Acrescenta ainda que, enquanto o prazer se coaduna com uma vida vergonhosa, a virtude não admite uma má vida, e quantos há que são infelizes não por não terem prazer, mas precisamente por causa do prazer, o que não aconteceria se conjugassem o prazer com a virtude, a qual existe muitas vezes sem ele, sem nunca precisar dele para existir.
Porquê confundir coisas tão diversas ou mesmo opostas?
A Justa Medida, sem Grandezas nem Excessos
Uma grande alma distingue-se por desprezar a grandeza, e por preferir a justa medida aos excessos, já que a primeira se limita ao que é útil e indispensável à vida, enquanto os últimos se tornam nocivos pelo próprio facto de serem supérfluos. É assim que a fertilidade excessiva prejudica as searas, os colmos partem-se com o peso e a demasiada abundância de grão não chega a amadurecer. O mesmo ocorre com as almas corroídas por um bem estar desmesurado, do qual usam em prejuízo não só dos outros como de si próprias. Nenhum inimigo inflingiu a alguém golpes tão duros como aqueles que certas pessoas sofrem ocasionados pelos próprios prazeres. Só uma coisa pode desculpar a imoderação, a louca voluptuosidade de tal gente: é que sofrem a consequência dos seus actos.
Não é sem razão, aliás, que uma tal loucura se apodera delas: o desejo de ultrapassar os limites naturais descamba necessariamente na desmesura. A necessidade natural tem o seu termo próprio, enquanto as necessidades artificiais derivadas do prazer nunca conhecem limitações. A utilidade serve de medida ao que é indispensável; mas por que padrão aferir o que é supérfluo? Por conseguinte, muitos afundam-se em prazeres sem os quais,
Sapiência Diversificada
Entre outras vantagens, a sabedoria também tem isto de bom: só se pode ser ultrapassado por outro durante a fase de ascenção. Quando se chega ao cume, não mais subsistem diferenças: a sabedoria é um estado constante, não passível de qualquer incremento. Acaso o Sol pode aumentar de tamanho ou a Lua sair da sua órbita?
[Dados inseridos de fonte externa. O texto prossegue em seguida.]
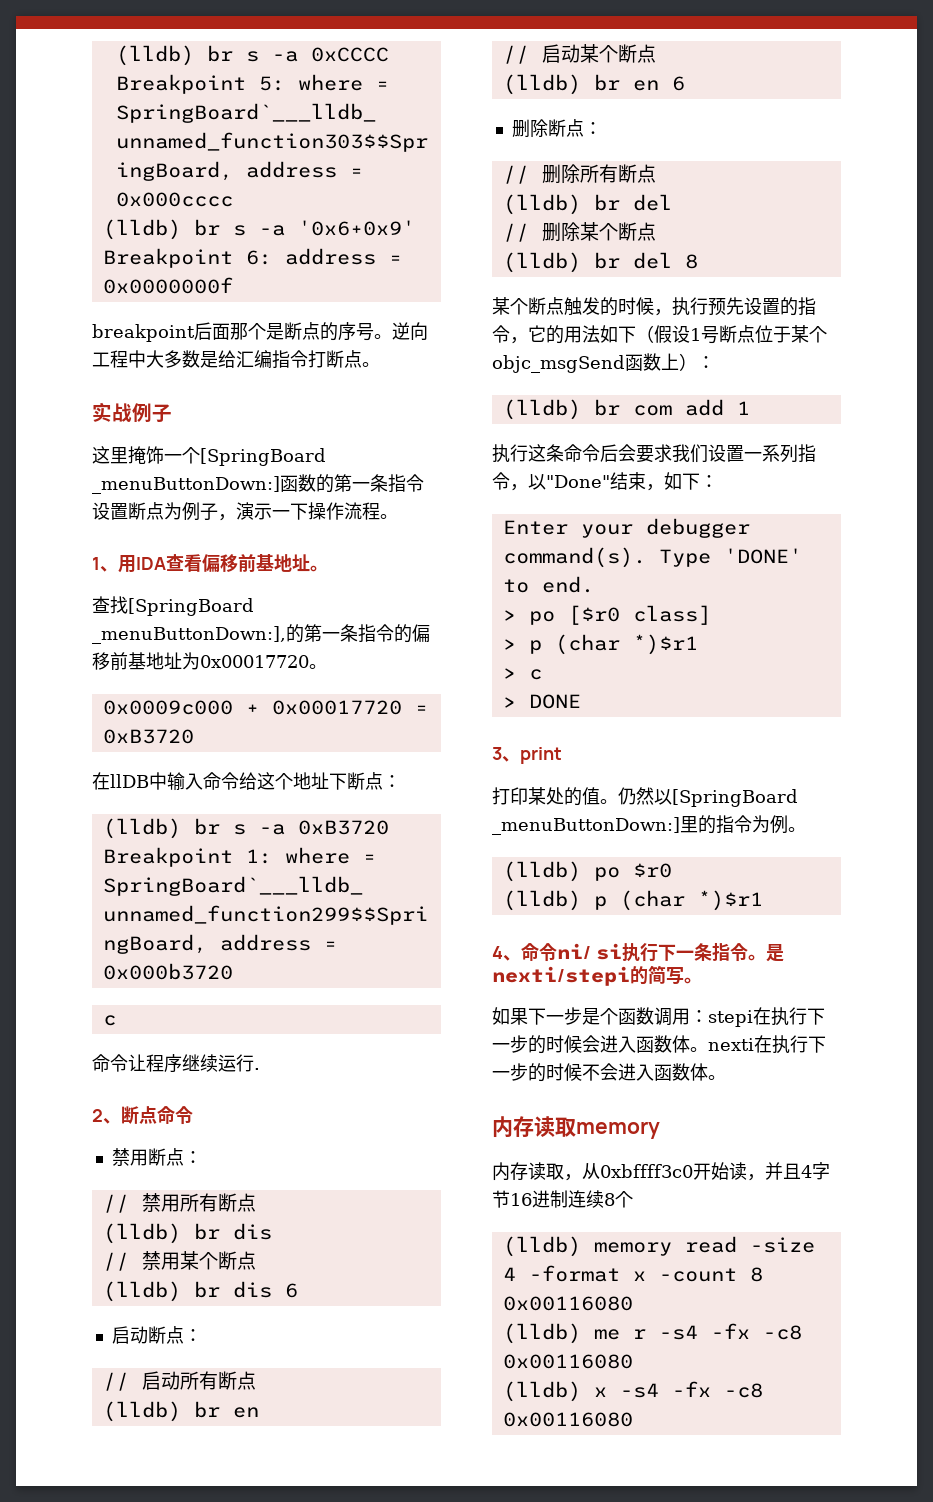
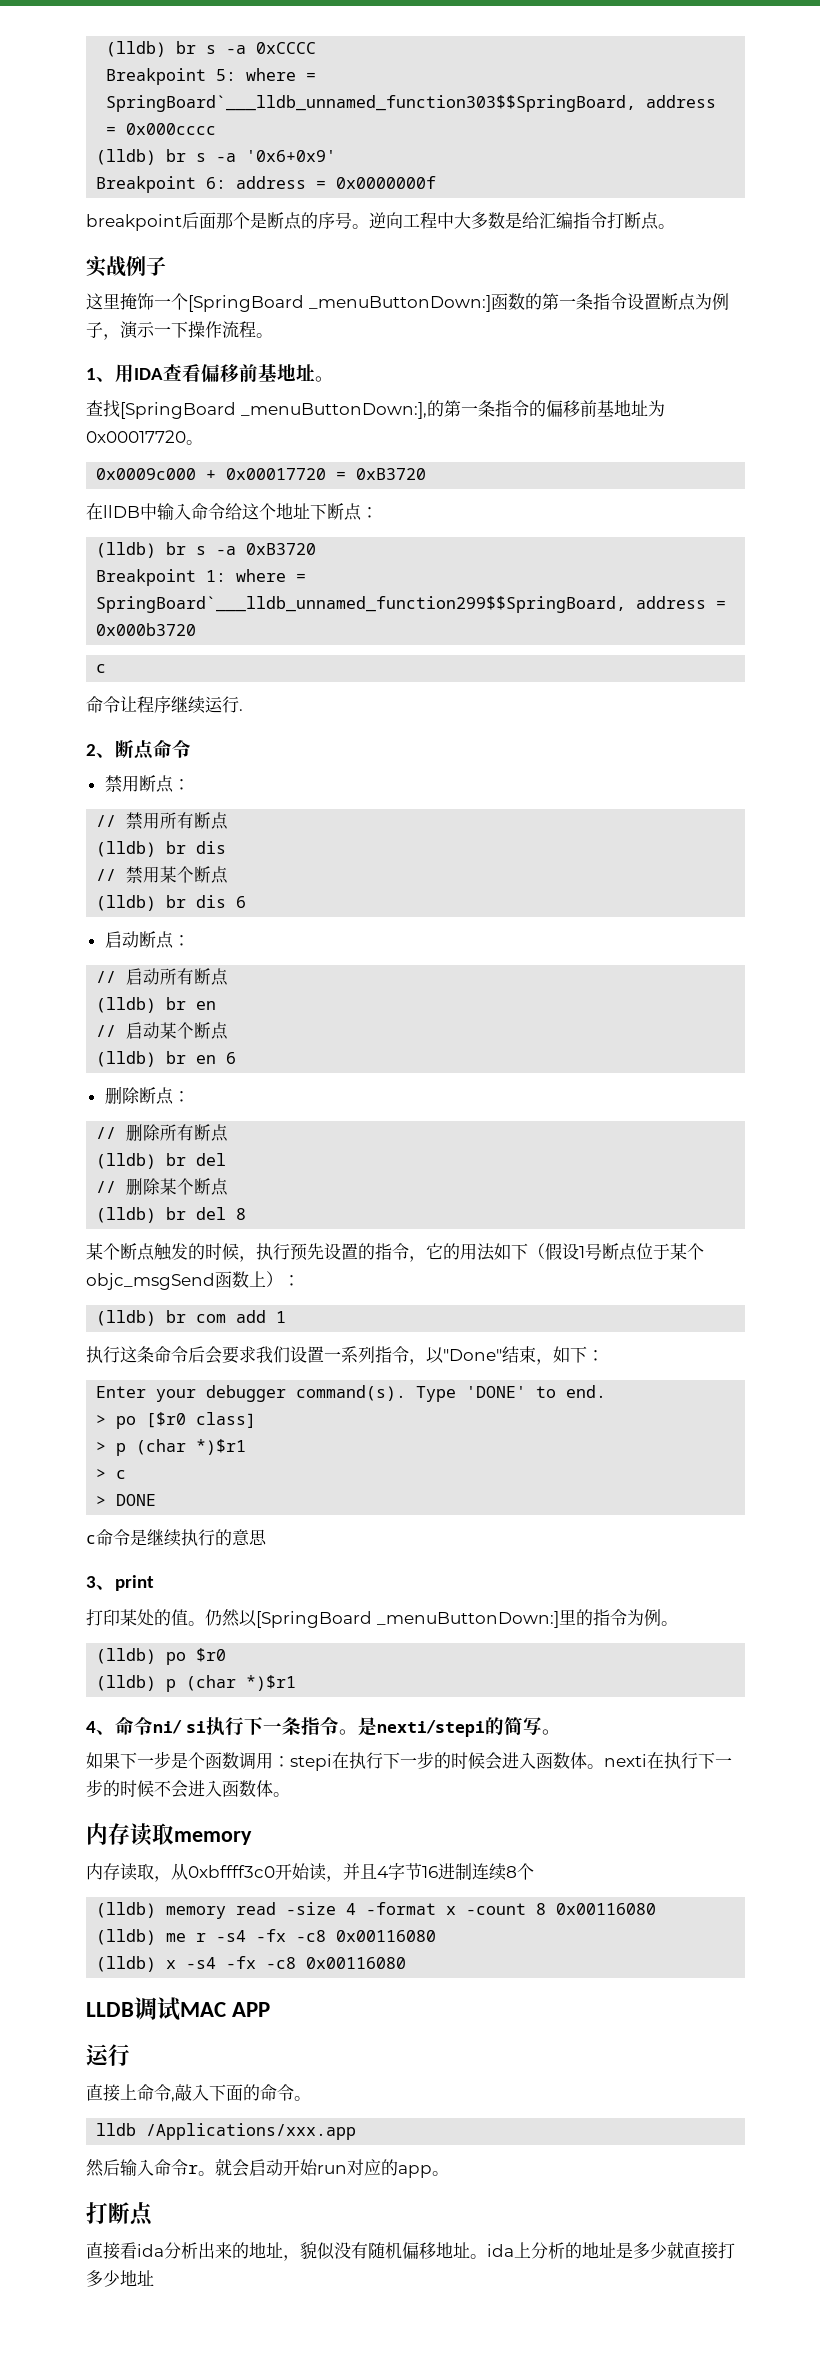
+ c命令是继续执行的意思
+ LLDB调试MAC APP
+ 运行
+ 直接上命令,敲入下面的命令。
+ lldb /Applications/xxx.app
+ 然后输入命令r。就会启动开始run对应的app。
+ 打断点
+ 直接看ida分析出来的地址，貌似没有随机偏移地址。ida上分析的地址是多少就直接打多少地址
Os oceanos também não crescem; o mundo conserva sempre a sua forma e as suas medidas. Todos os seres que atingiram as suas dimensões ideais já não podem aumentar e, por isso, todos os homens que atingirem a sapiência são de valor inteiramente idêntico. De entre eles, cada um terá as suas qualidades próprias: um poderá ser mais afável, outro mais desembaraçado, outro de palavra mais pronta, outro dotado de maior eloquência. Mas o ponto que nos interessa – a sapiência que gera a beatitude – essa será igual em todos eles.
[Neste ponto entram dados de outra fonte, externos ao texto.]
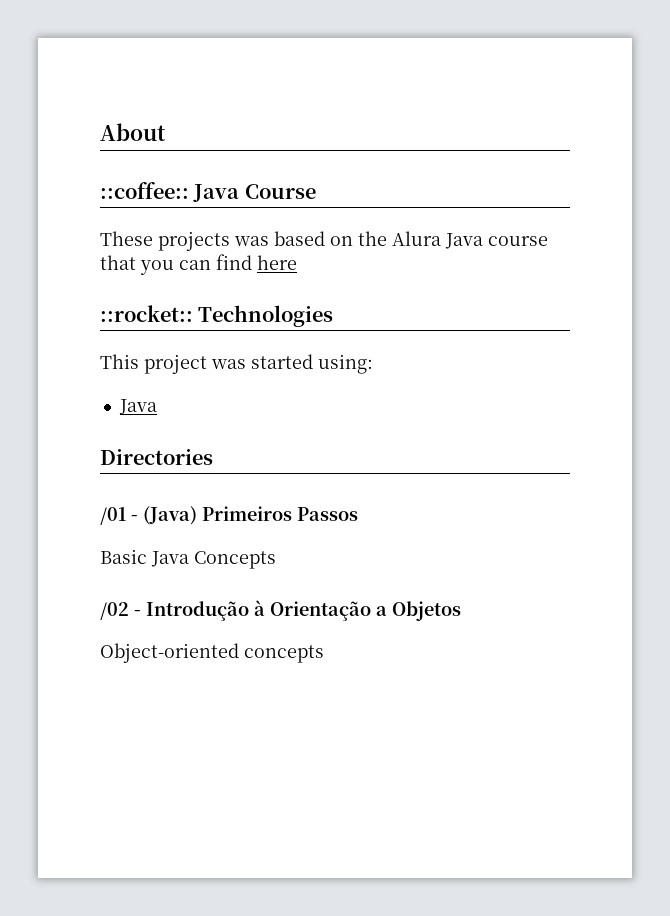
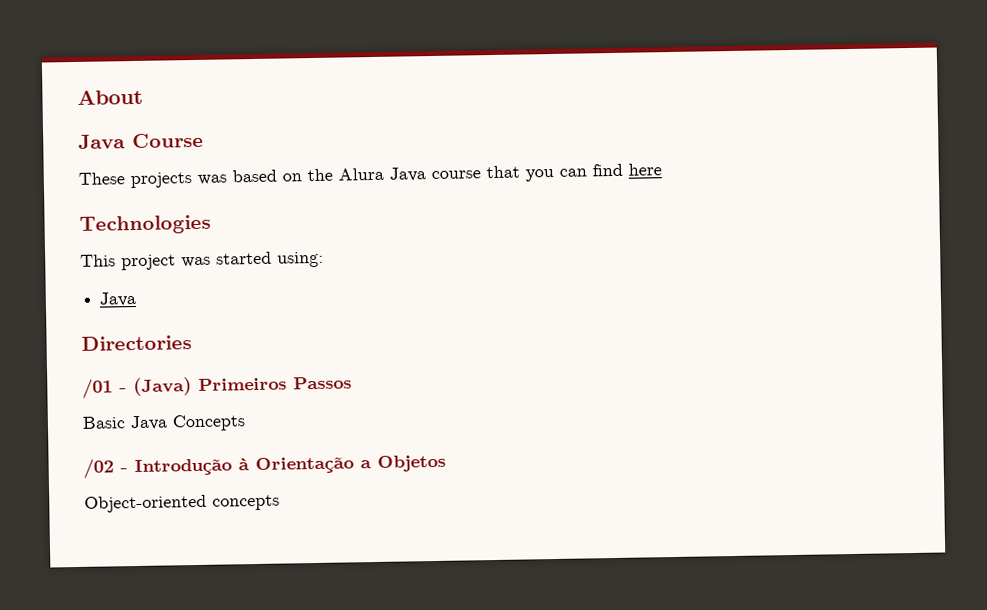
- ::coffee:: Java Course
+ Java Course
- ::rocket:: Technologies
+ Technologies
A Tranquilidade da Alma não se Alcança em Viagens
Pensas que só a ti isso sucedeu; admiras-te, como se fosse um caso raro, de após uma tão grande viagem e uma tão grande variedade de locais visitados não teres conseguido dissipar essa tristeza que te pesa na alma!? Deves é mudar de alma, não de clima. Ainda que atravesses a vastidão do mar, ainda que, como diz o nosso Vergílio, as costas, as cidades desapareçam no horizonte, os teus vícios seguir-te-ão onde quer que tu vás. Do mesmo se queixou um dia alguém a Sócrates: «Porquê admirar-te da inutilidade das tuas viagens,» – foi a resposta, – «se para todo o lado levas a mesma disposição? A causa que te aflige é exactamente a mesma que te leva a partir!» De facto, em que pode ajudar a mudança de local, ou o conhecimento de novas paisagens e cidades? Toda essa agitação carece de sentido. Andares de um lado para o outro não te ajuda em nada, porque andas sempre na tua própria companhia. Tens de alijar o peso que tens na alma; antes disso não há terra alguma que te possa dar prazer!
Temos de viver com essa convicção: não nascemos destinados a nenhum lugar particular, a nossa pátria é o mundo inteiro!